Given data:
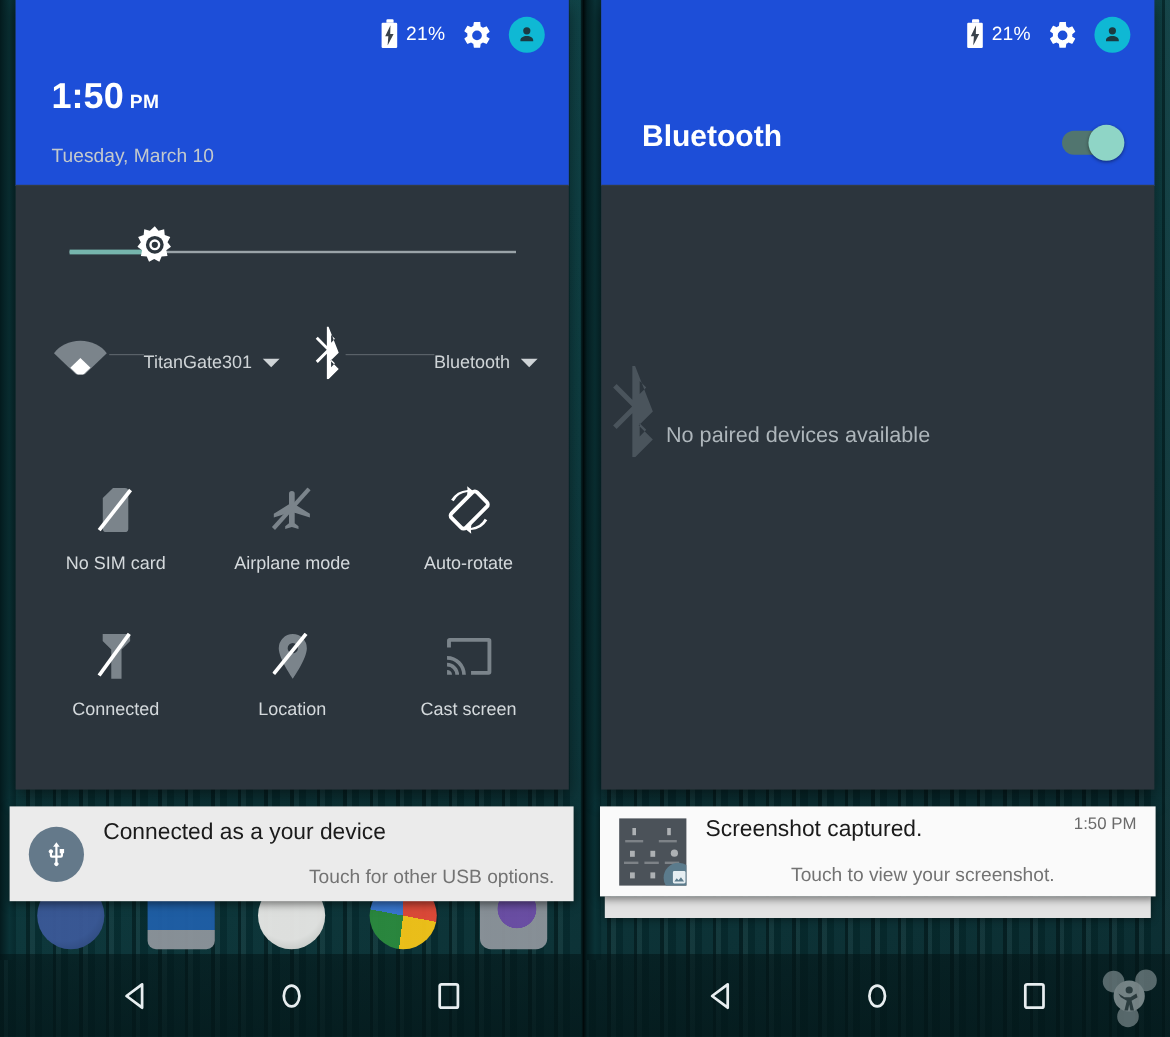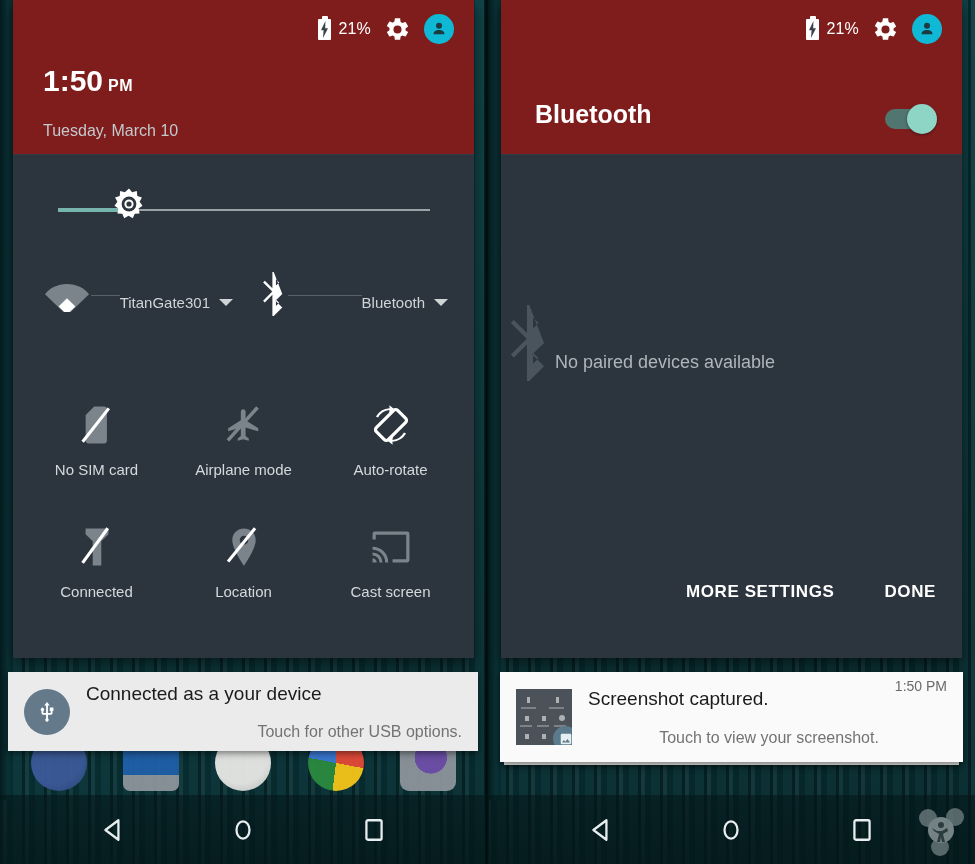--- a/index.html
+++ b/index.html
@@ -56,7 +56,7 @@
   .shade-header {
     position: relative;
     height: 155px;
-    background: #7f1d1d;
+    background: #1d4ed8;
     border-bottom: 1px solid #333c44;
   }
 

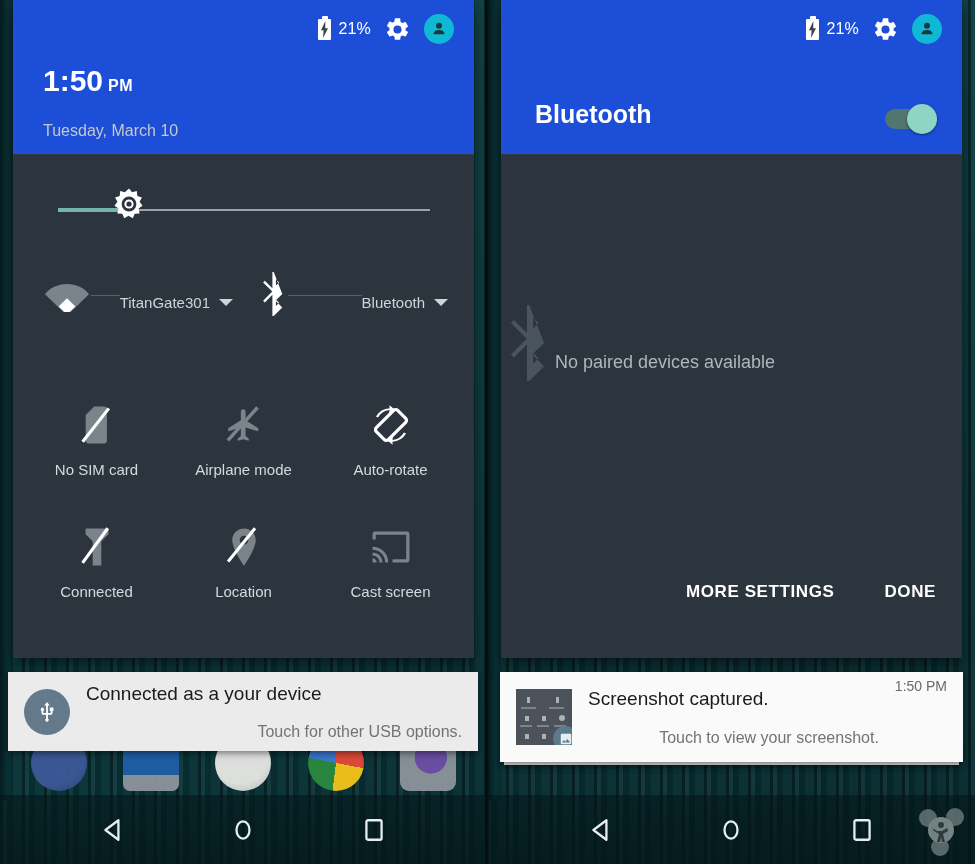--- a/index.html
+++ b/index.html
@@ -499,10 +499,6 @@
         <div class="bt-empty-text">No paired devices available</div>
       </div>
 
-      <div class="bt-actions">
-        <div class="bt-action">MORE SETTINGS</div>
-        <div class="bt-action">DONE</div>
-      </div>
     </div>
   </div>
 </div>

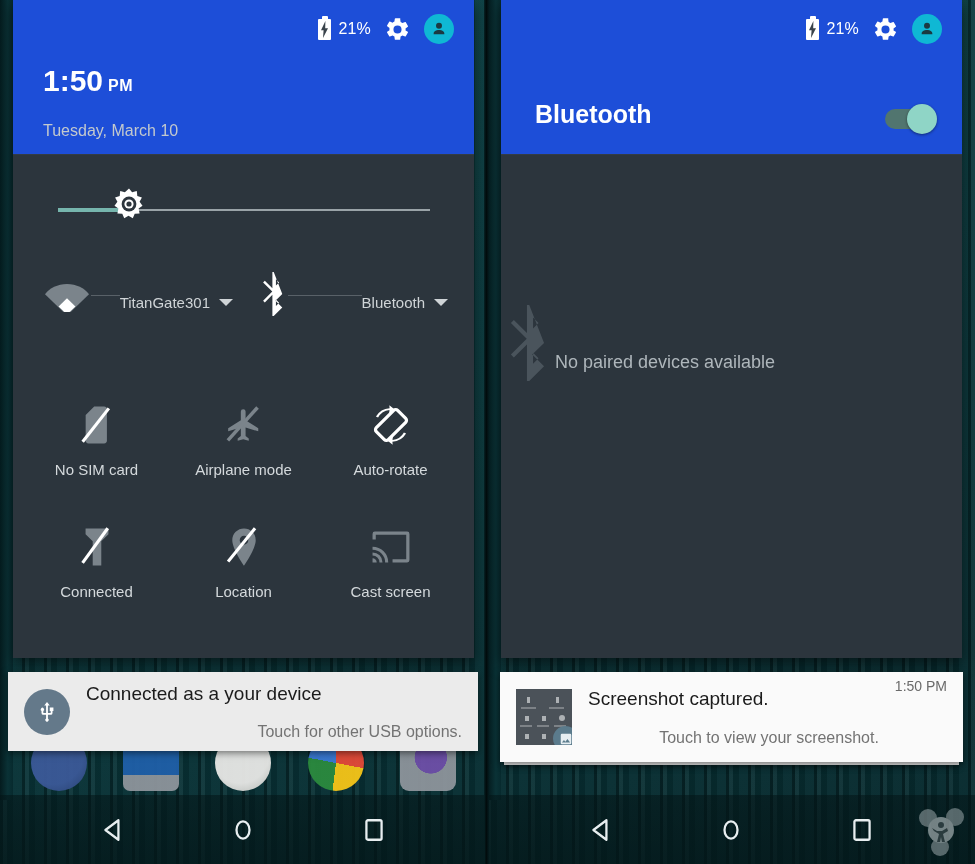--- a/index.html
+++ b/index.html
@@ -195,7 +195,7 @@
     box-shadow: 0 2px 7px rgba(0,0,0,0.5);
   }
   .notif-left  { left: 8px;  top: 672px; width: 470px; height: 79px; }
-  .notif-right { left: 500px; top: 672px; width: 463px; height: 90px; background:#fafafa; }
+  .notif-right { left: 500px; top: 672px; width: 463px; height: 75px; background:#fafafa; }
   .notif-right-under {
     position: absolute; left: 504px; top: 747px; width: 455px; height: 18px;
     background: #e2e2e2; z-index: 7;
---
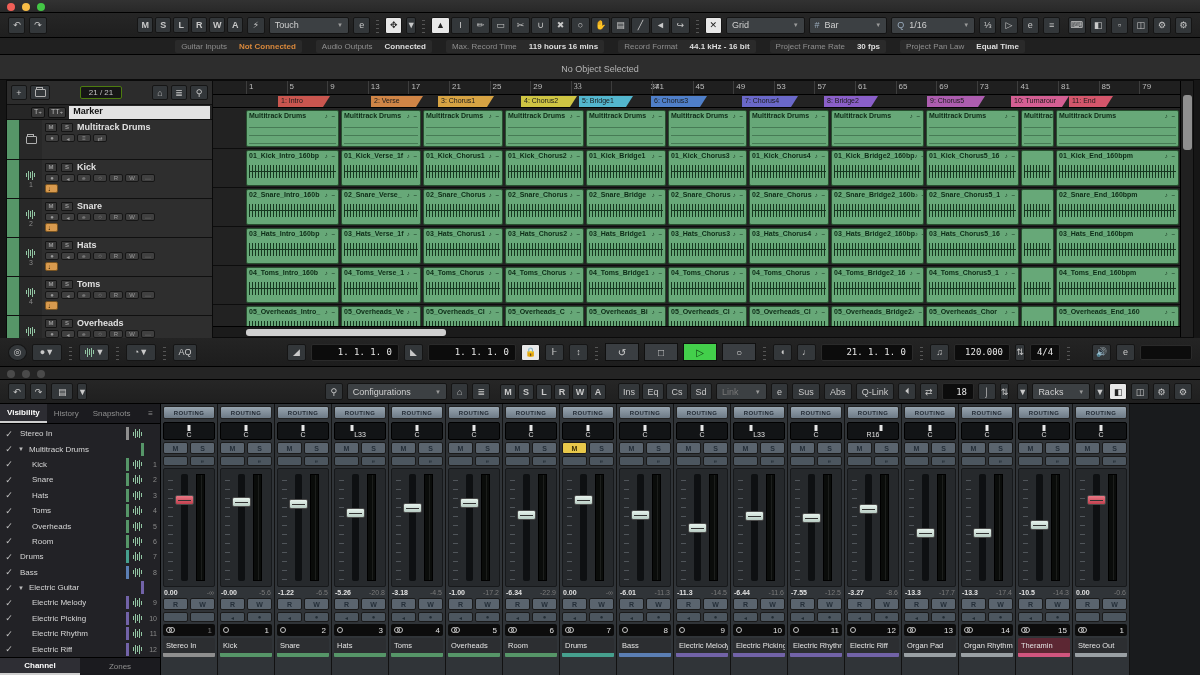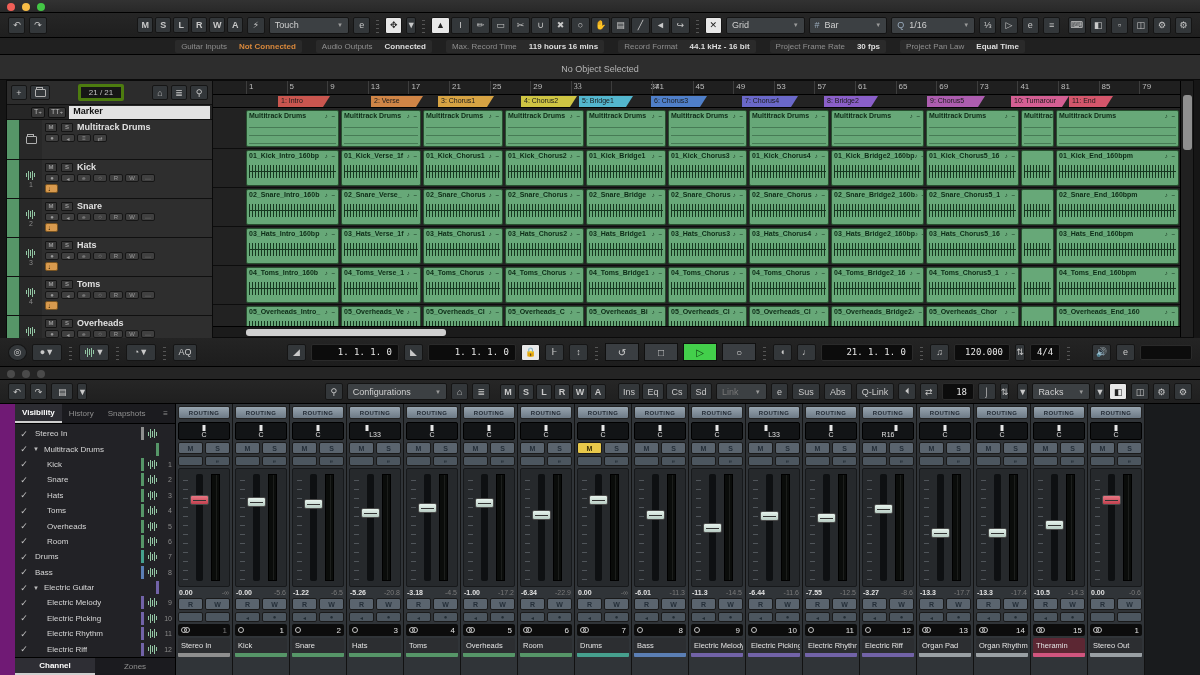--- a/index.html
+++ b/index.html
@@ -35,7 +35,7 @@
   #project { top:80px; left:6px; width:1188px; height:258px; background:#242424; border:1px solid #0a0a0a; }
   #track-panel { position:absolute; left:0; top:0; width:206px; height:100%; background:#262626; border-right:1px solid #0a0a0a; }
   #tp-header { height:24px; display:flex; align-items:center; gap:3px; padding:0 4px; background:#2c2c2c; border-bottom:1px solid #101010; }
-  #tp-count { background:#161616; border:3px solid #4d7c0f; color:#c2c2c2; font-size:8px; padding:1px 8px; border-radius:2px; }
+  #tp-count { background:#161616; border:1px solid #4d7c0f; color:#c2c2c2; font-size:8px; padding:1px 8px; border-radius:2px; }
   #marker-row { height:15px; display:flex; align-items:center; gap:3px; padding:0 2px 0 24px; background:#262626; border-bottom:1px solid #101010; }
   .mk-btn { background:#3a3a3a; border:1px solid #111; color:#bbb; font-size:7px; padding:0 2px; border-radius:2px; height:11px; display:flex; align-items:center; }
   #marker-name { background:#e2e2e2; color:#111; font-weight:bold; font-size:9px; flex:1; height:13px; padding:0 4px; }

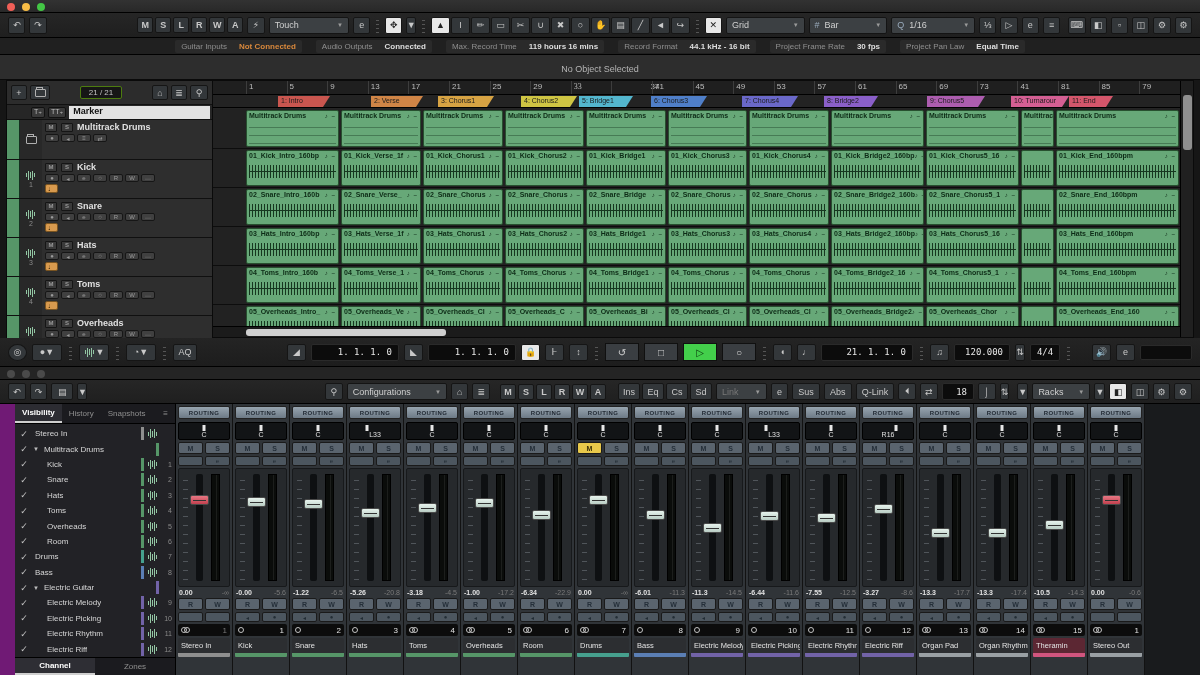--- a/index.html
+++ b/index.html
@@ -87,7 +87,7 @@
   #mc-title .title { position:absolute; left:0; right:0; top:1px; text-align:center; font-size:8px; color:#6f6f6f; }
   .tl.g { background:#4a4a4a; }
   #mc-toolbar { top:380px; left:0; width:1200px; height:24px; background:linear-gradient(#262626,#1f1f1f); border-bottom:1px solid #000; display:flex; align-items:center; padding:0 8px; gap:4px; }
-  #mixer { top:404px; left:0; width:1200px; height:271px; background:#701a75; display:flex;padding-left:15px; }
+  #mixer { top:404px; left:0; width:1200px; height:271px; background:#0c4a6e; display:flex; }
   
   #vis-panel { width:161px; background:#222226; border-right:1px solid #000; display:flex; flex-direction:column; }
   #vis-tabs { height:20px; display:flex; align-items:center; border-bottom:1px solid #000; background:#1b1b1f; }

What to work on:
Please set down, exactly and with no pictures, the lines in the entries above starting at the one holding "paired devices available</div>" and ending at the one holding "position: absolute; left: 504px;", ends included.

Completed task:
         <div class="bt-empty-text">No paired devices available</div>
       </div>
 
-      <div class="bt-actions">
-        <div class="bt-action">MORE SETTINGS</div>
-        <div class="bt-action">DONE</div>
-      </div>
     </div>
   </div>
 </div>

--- a/index.html
+++ b/index.html
@@ -195,7 +195,7 @@
     box-shadow: 0 2px 7px rgba(0,0,0,0.5);
   }
   .notif-left  { left: 8px;  top: 672px; width: 470px; height: 79px; }
-  .notif-right { left: 500px; top: 672px; width: 463px; height: 90px; background:#fafafa; }
+  .notif-right { left: 500px; top: 672px; width: 463px; height: 75px; background:#fafafa; }
   .notif-right-under {
     position: absolute; left: 504px; top: 747px; width: 455px; height: 18px;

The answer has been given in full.